A parceria entre Walter e Daniel não apenas destacou as atrocidades cometidas no Juqueri, mas também serviu como um chamado à ação. A coragem de Walter em compartilhar suas experiências e a dedicação de Daniel em documentá-las e divulgá-las foram essenciais para promover uma conscientização maior sobre a situação dos pacientes psiquiátricos no Brasil. A colaboração deles exemplifica como o jornalismo e o ativismo podem se unir para expor injustiças e promover mudanças significativas.
O caso de Walter Farias trouxe à tona a realidade brutal enfrentada por muitos pacientes psiquiátricos e ajudou a desencadear reformas importantes no sistema de saúde mental do Brasil. As exposições feitas por Walter e Daniel resultaram no fechamento de várias instituições psiquiátricas que não atendiam aos padrões básicos de cuidado e na promoção de tratamentos mais humanizados. A abordagem começou a se deslocar para modelos de tratamento baseados na comunidade, com foco na reabilitação e reintegração social dos pacientes.

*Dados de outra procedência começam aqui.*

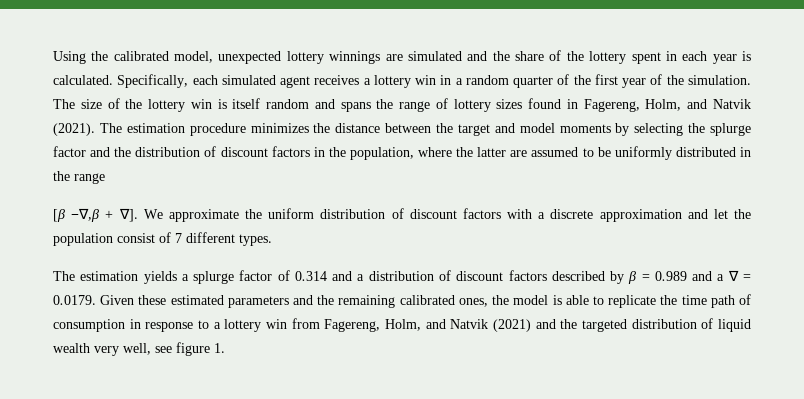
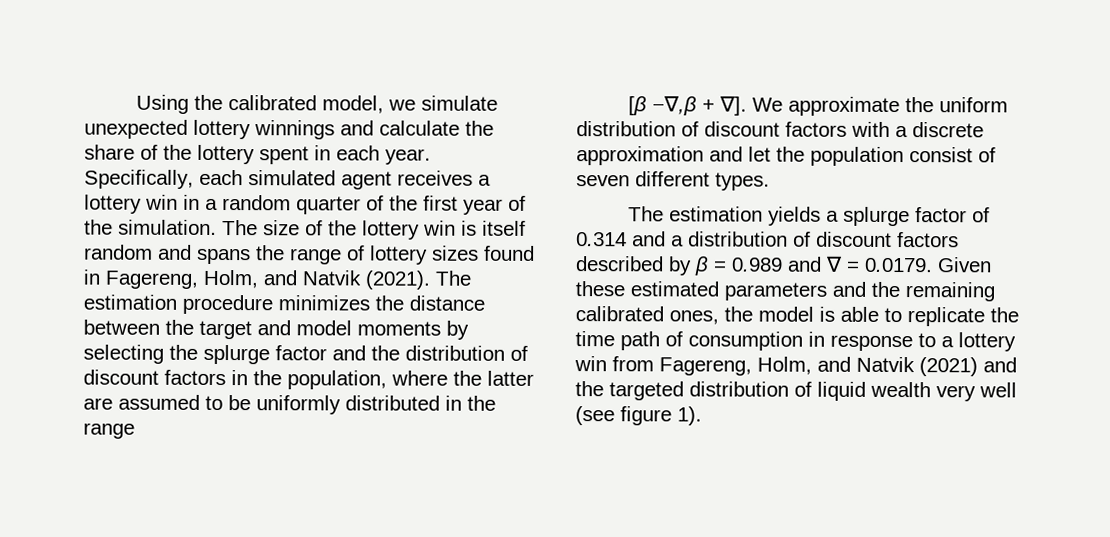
- Using the calibrated model, unexpected lottery winnings are simulated and the share of the lottery spent in each year is calculated.
+ Using the calibrated model, we simulate unexpected lottery winnings and calculate the share of the lottery spent in each year.
- We approximate the uniform distribution of discount factors with a discrete approximation and let the population consist of 7 different types.
+ We approximate the uniform distribution of discount factors with a discrete approximation and let the population consist of seven different types.
- The estimation yields a splurge factor of 0.314 and a distribution of discount factors described by β = 0.989 and a ∇ = 0.0179. Given these estimated parameters and the remaining calibrated ones, the model is able to replicate the time path of consumption in response to a lottery win from Fagereng, Holm, and Natvik (2021) and the targeted distribution of liquid wealth very well, see figure 1.
+ The estimation yields a splurge factor of 0.314 and a distribution of discount factors described by β = 0.989 and ∇ = 0.0179. Given these estimated parameters and the remaining calibrated ones, the model is able to replicate the time path of consumption in response to a lottery win from Fagereng, Holm, and Natvik (2021) and the targeted distribution of liquid wealth very well (see figure 1).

A importância da história de Walter Farias é reconhecida anualmente no Dia da Luta Antimanicomial, celebrado em 18 de maio, que coincide com o aniversário do Complexo Hospitalar do Juqueri. Este dia simboliza a luta contra a opressão e os maus-tratos em instituições psiquiátricas e a busca por um tratamento humano e ético. A história de Walter nos mostra que, ao expor a injustiça, podemos promover mudanças significativas e garantir que o sofrimento do passado não se repita, inspirando uma luta contínua por dignidade e direitos humanos no tratamento de doenças mentais.